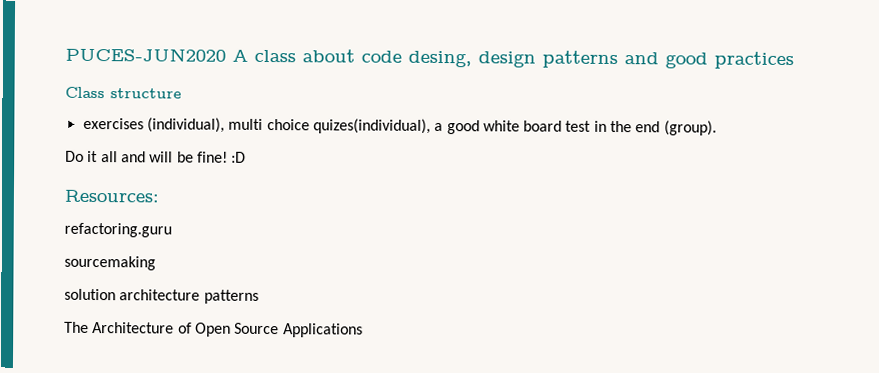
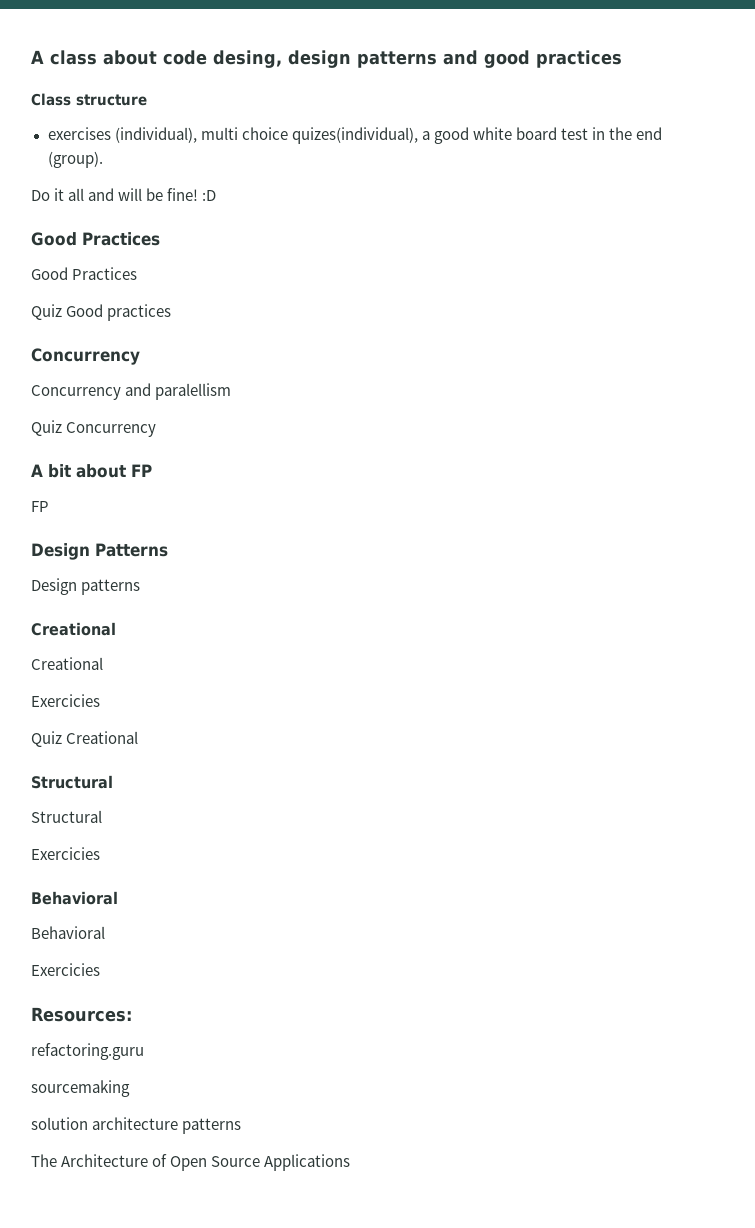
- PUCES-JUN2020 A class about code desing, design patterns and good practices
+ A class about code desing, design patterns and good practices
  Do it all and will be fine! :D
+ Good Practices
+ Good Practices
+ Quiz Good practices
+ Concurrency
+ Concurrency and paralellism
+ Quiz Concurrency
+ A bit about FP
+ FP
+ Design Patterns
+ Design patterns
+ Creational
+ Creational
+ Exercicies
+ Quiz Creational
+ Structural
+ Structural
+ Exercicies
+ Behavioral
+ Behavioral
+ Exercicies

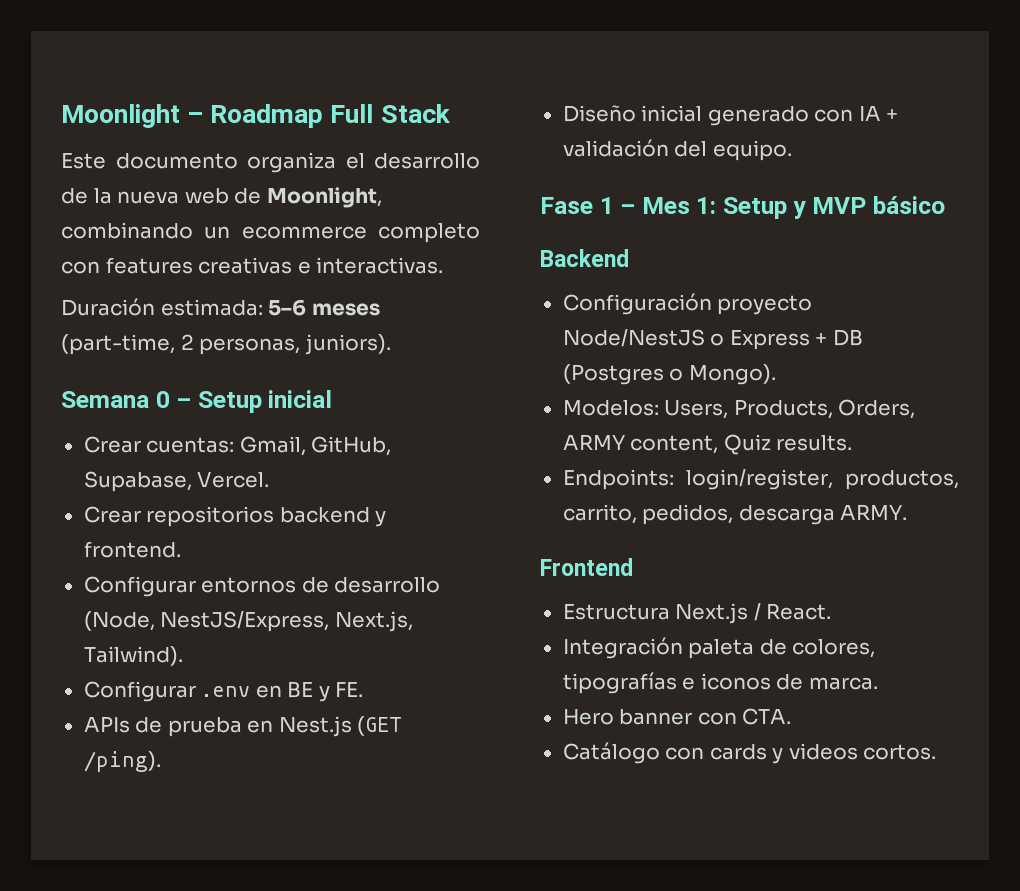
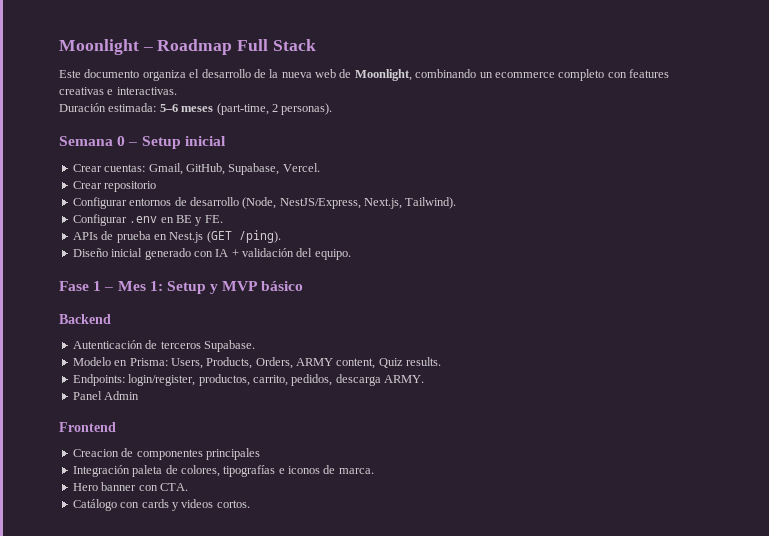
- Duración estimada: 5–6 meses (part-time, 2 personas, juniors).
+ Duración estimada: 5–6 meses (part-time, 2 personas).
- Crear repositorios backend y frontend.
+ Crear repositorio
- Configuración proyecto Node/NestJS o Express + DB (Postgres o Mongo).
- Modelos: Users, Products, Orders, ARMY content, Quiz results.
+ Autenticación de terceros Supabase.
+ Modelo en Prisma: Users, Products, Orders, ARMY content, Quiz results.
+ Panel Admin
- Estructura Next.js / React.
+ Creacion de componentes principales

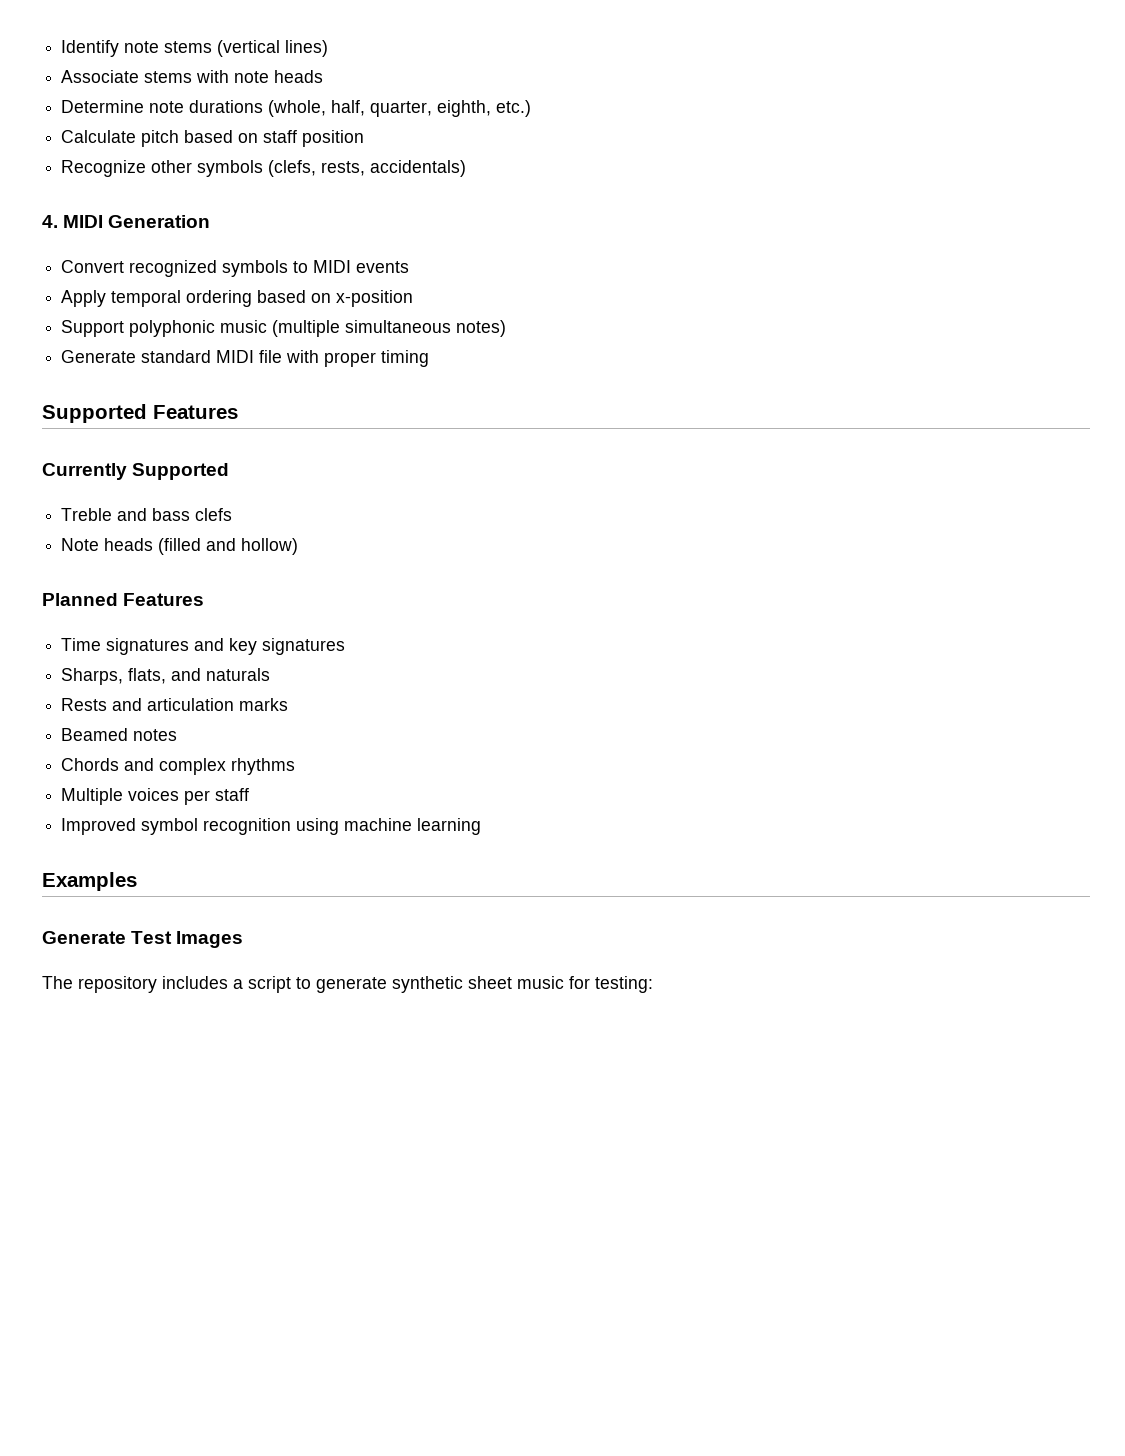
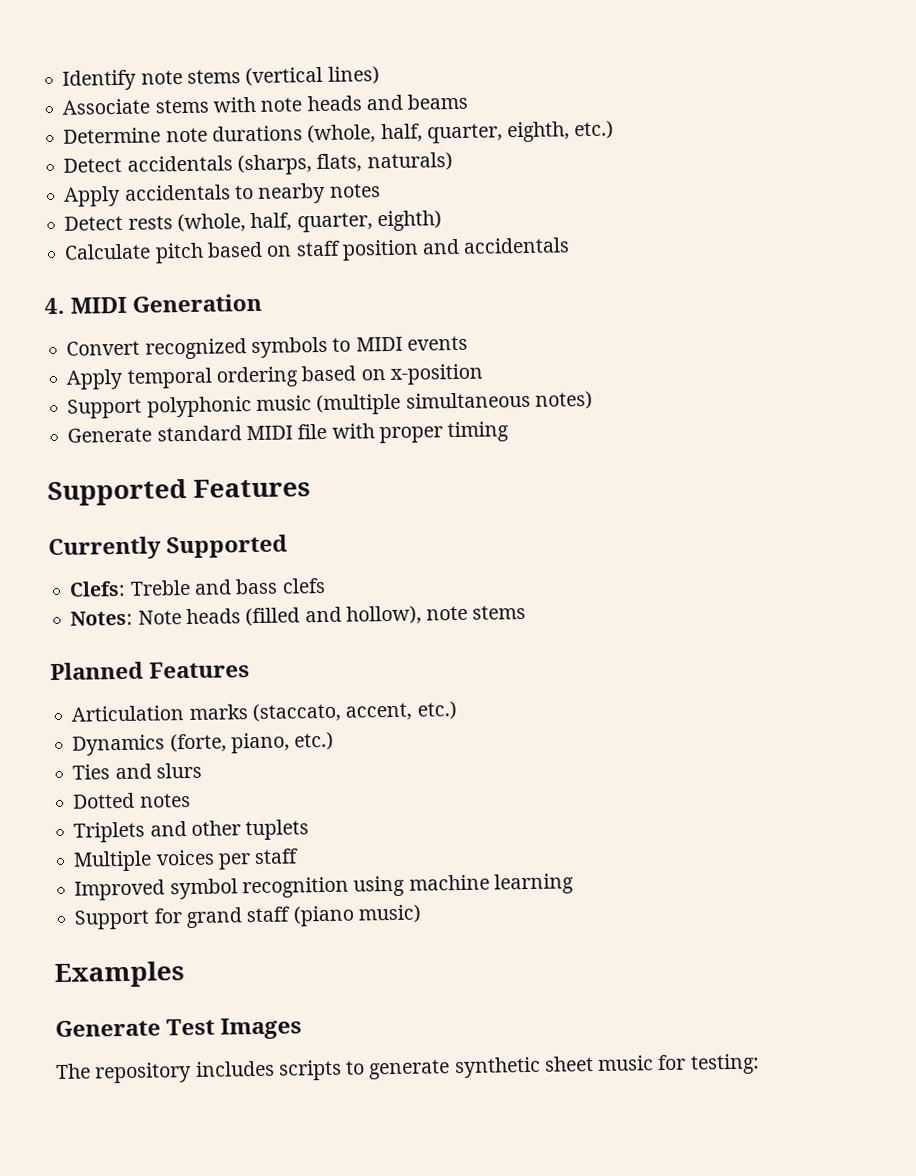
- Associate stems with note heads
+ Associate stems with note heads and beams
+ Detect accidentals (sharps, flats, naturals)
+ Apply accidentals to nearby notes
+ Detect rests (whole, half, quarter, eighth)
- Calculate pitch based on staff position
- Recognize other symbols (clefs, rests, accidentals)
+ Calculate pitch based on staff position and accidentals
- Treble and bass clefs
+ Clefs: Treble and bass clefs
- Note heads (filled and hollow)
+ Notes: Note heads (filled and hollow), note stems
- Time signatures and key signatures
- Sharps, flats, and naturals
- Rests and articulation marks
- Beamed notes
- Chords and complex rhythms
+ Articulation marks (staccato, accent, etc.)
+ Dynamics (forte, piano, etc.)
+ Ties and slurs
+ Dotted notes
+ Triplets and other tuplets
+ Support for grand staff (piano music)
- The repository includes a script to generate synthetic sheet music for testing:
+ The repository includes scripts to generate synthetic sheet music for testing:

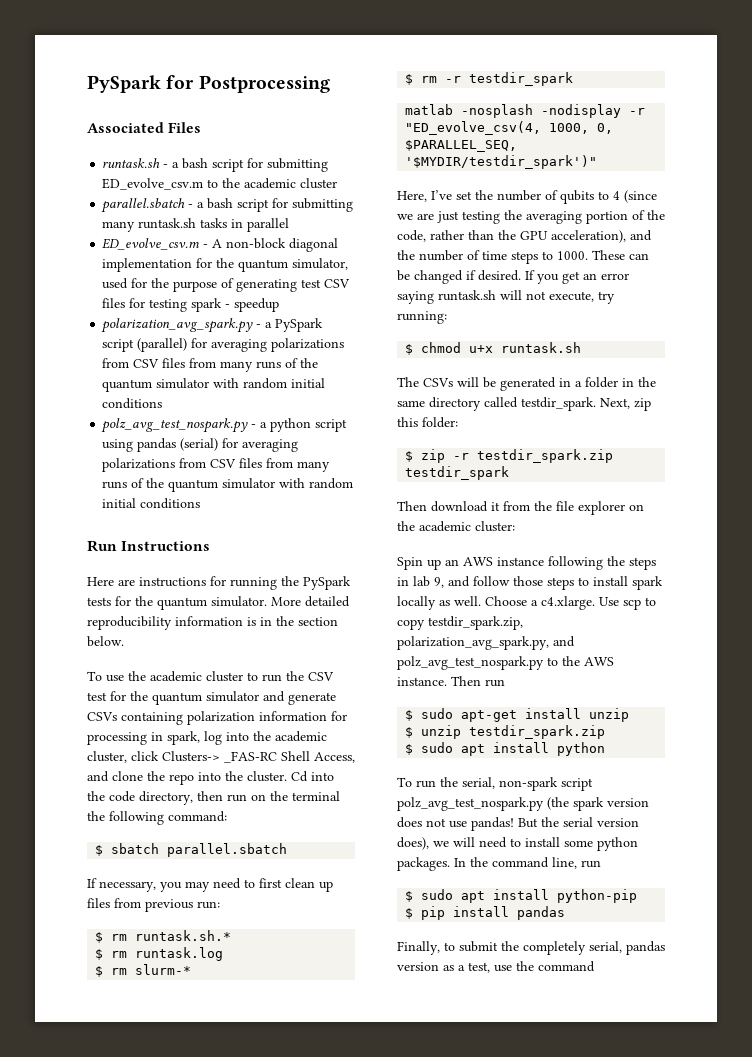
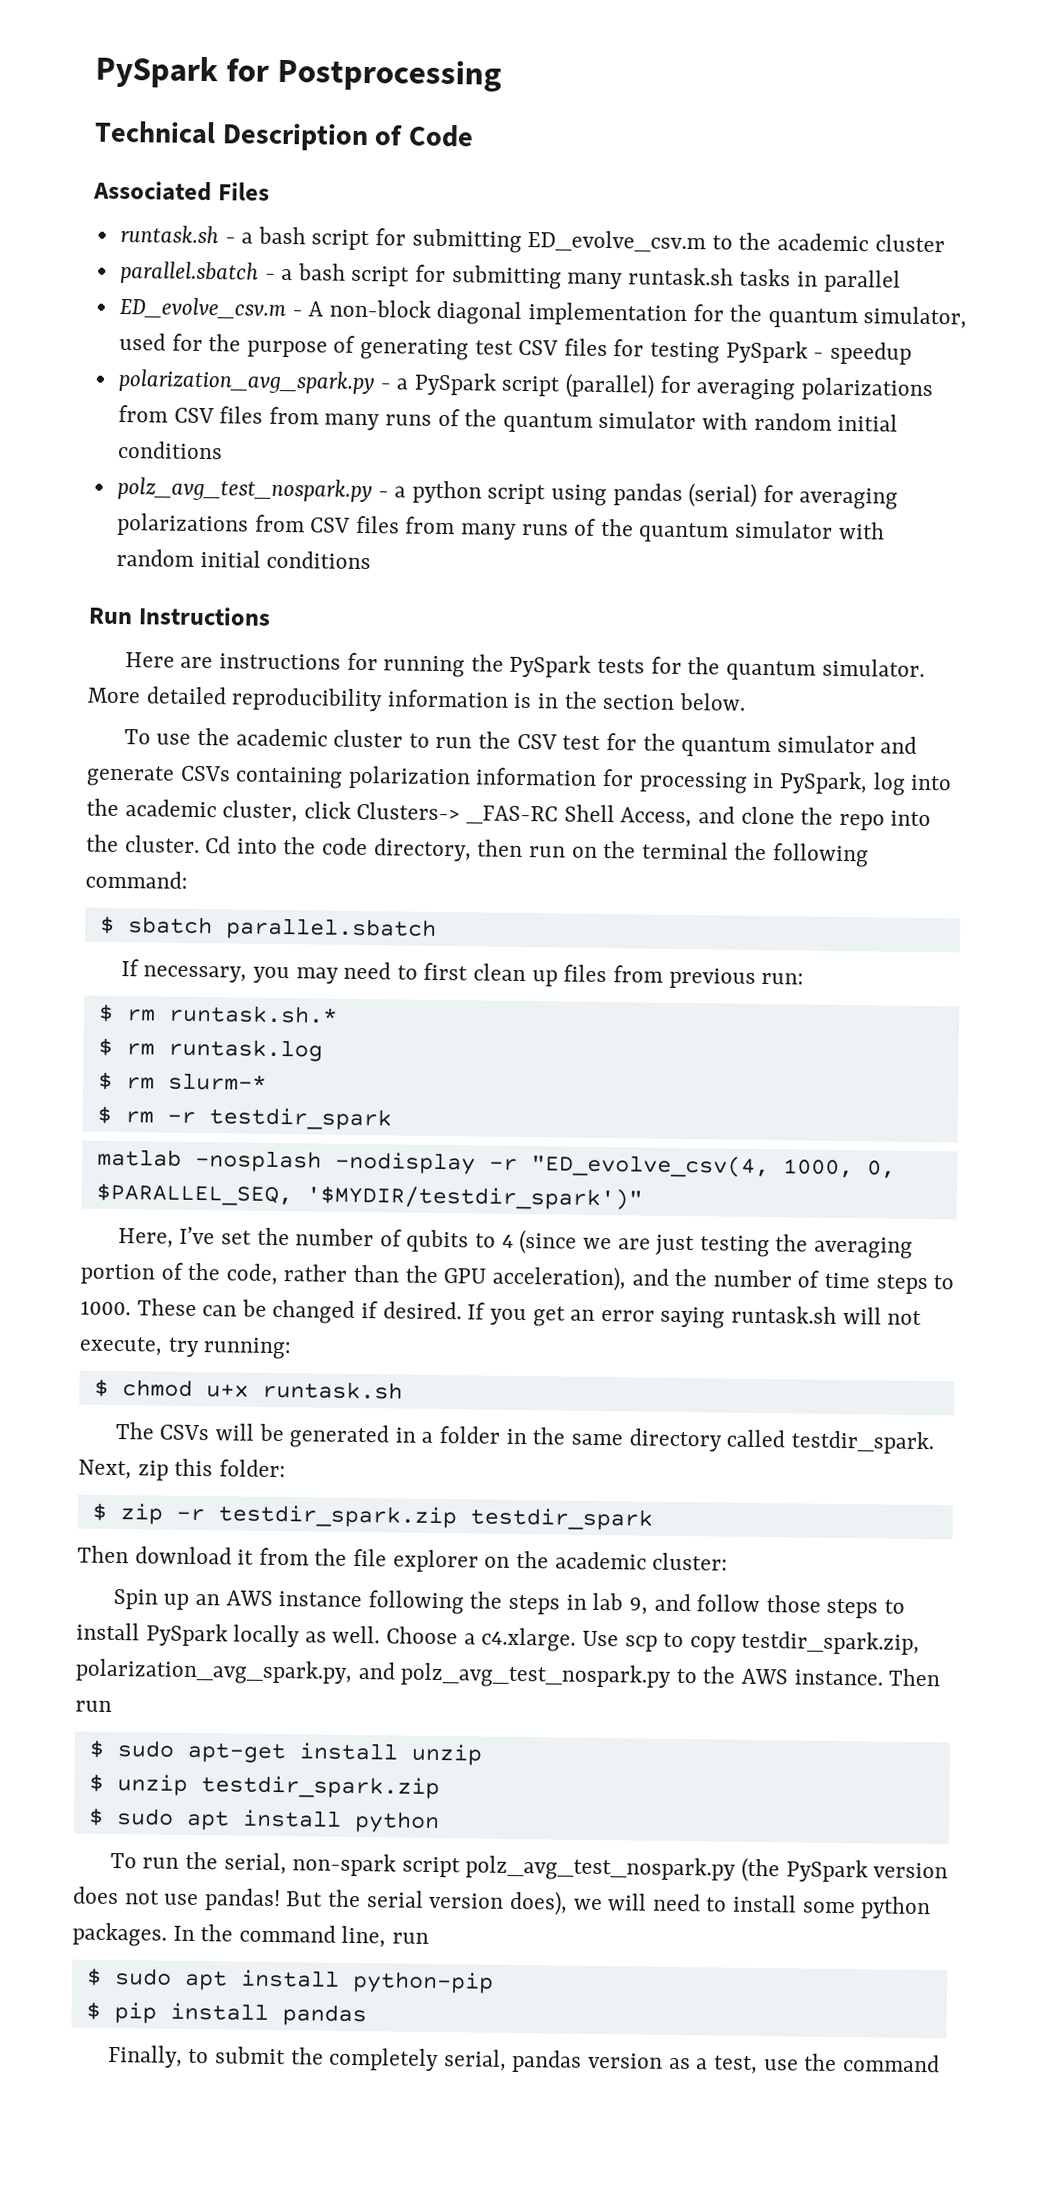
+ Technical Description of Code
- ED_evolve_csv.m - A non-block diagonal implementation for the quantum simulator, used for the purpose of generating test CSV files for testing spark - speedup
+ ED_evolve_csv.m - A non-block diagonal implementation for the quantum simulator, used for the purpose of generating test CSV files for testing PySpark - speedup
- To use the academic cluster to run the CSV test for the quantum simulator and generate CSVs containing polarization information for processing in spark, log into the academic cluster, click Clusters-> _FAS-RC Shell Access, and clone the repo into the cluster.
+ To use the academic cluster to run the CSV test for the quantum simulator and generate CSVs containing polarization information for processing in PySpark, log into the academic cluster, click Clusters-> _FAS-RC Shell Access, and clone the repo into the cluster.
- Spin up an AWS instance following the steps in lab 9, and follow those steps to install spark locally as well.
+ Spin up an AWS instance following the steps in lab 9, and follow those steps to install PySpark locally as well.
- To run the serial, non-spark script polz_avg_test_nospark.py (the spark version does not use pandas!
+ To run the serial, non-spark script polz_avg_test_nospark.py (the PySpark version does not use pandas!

#### [Work order]
Check every line above for the word "clefs" and copy those that have it.

#### [Written solution]
- Recognize other symbols (clefs, rests, accidentals)
- Treble and bass clefs
+ Clefs: Treble and bass clefs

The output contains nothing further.